Jean Dubuffet, Vence, 1959 - Archives Fondation Dubuffet, Paris © Photograph by John Craven

 
Geboren 1901 im französischen Le Havre, galt Jean Dubuffets Interesse bereits früh der bildenden Kunst, so dass eine Reise nach Paris im Jahr 1918 mit der Absicht verbunden war, Maler zu werden. Dubuffet besuchte sechs Monate lang Malkurse an der Académie Julian, gab dann aber das Studium wieder auf. Nach einer Reise nach Lausanne und der Ableistung seines Militärdienstes kehrte er 1925 nach Le Havre zurück und betätigte sich zunächst im Weinhandel.
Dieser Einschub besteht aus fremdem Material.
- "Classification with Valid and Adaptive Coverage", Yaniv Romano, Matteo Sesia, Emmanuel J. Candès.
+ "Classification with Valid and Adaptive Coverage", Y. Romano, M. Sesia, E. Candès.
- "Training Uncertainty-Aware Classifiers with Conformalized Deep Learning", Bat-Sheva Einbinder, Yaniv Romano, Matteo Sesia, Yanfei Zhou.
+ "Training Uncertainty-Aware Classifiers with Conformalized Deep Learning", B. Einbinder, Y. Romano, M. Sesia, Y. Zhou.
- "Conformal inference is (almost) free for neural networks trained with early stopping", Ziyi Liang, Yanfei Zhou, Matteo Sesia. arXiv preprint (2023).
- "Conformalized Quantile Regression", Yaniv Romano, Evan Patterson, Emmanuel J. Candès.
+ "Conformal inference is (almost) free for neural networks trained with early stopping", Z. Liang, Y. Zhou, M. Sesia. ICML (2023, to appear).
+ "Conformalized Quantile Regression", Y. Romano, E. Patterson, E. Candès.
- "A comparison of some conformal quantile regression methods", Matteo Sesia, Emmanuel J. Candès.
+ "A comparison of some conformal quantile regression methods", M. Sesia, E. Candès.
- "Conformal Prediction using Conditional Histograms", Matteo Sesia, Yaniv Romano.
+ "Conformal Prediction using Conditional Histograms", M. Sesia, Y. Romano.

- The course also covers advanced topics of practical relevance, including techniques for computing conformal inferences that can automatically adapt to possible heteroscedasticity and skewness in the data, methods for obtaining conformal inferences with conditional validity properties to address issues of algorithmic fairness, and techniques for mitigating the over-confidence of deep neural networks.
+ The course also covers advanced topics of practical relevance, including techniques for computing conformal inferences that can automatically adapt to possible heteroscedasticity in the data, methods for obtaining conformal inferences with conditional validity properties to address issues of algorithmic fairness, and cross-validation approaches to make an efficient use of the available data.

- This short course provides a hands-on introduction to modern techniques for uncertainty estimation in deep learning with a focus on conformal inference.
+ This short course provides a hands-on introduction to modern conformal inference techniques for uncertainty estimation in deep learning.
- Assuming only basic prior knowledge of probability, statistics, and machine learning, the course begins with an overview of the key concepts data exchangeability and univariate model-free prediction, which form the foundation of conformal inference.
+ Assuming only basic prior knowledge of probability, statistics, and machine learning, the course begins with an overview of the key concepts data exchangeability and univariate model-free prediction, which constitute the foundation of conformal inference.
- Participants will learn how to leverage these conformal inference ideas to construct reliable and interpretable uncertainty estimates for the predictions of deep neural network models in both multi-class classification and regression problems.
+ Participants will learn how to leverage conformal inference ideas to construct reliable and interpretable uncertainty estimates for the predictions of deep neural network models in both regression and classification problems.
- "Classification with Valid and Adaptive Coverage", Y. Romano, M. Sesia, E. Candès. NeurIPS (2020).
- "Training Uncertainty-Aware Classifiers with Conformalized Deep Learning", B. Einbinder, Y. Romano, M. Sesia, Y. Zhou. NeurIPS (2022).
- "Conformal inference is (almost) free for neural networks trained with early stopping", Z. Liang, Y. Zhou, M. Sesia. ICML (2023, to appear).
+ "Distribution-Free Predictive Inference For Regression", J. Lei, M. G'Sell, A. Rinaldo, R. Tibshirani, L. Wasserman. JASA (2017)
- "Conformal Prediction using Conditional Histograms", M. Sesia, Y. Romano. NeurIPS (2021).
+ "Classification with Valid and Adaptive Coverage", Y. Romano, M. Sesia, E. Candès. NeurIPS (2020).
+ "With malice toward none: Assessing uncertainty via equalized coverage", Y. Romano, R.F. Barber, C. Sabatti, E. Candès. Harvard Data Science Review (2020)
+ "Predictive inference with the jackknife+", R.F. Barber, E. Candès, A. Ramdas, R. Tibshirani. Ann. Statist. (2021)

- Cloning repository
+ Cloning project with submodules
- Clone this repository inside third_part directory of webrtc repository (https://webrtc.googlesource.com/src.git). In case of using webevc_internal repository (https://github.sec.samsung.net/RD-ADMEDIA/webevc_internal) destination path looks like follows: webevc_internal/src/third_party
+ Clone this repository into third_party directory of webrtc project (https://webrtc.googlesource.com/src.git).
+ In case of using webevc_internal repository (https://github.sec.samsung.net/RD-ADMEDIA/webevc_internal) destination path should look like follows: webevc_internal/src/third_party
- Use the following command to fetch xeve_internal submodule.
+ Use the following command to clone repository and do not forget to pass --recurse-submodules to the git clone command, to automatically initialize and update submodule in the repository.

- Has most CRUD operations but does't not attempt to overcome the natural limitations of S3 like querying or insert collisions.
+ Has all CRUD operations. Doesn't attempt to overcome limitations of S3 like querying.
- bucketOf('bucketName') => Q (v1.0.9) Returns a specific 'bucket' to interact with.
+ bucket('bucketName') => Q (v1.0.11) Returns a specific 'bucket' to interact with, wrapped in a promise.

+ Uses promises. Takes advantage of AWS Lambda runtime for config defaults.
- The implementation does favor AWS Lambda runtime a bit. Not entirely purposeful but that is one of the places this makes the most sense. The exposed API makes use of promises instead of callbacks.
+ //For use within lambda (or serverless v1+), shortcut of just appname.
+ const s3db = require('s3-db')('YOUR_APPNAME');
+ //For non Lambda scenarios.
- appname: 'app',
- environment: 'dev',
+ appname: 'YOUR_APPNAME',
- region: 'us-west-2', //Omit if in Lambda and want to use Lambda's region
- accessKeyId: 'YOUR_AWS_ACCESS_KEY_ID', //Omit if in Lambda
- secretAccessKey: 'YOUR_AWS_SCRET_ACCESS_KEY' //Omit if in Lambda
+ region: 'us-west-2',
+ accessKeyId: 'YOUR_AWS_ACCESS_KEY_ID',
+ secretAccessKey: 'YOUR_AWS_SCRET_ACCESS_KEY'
Erst 1942 entschied sich Dubuffet endgültig für die Kunst.
 
Unter dem tiefen Eindruck der von bildnerischem Denken völlig freien und unverstellten Ausdrucksformen von geisteskranken Kindern und der Lebensformen primitiver Völker folgte Jean Dubuffet in seiner Kunst den Surrealisten in ihrer Ablehnung der ästhetischen und moralischen Wertvorstellungen der westlichen Kultur. Weite Bekanntheit erreichte Jean Dubuffet durch die maßgebliche Definition der Art Brut als eigenständige Kunstform, wie er sie 1945 in einem Brief an Charles Ladame umriss: "Zeichnungen, Gemälde, Kunstwerke aller Art, die von Unbekannten, von Besessenen geschaffen wurden, die durch spontane Impulse entstanden, die von Phantasie und Tollheit beseelt sind und sich nicht in den alten Gleisen der katalogisierten Kunst bewegen." Aus diesen Grundgedanken entwickelte Jean Dubuffet im Laufe der Jahre eine Kunsttheorie, die sein malerisches und zeichnerisches Schaffen eindrucksvoll ergänzt. Dubuffet lehnte traditionelle Schönheitsideale ab und erschuf Kunstwerke, die bewusst anti-psychologisch und unpersönlich waren. Dabei experimentierte er mit einer Reihe von Materialien, von Ölfarbe mit Sand gemischt bis hin zu Polystyrol.
 
Jean Dubuffets ebenso facettenreiches wie eindrucksvolles Werk wurde noch zu Lebzeiten in einer Retrospektive in Paris, Hannover und Zürich sowie in weiteren internationalen Ausstellungen gezeigt. Dubuffets Arbeiten befinden sich in zahlreichen führenden Sammlungen weltweit, u.a. im Centre Georges Pompidou in Paris, dem Museum of Modern Art in New York und der Tate Gallery in London. Jean Dubuffet verstarb 1985 in Paris, nachdem er bereits 1973 die Fondation Dubuffet selbst gegründet hatte, die bis heute seinen Nachlass verwaltet.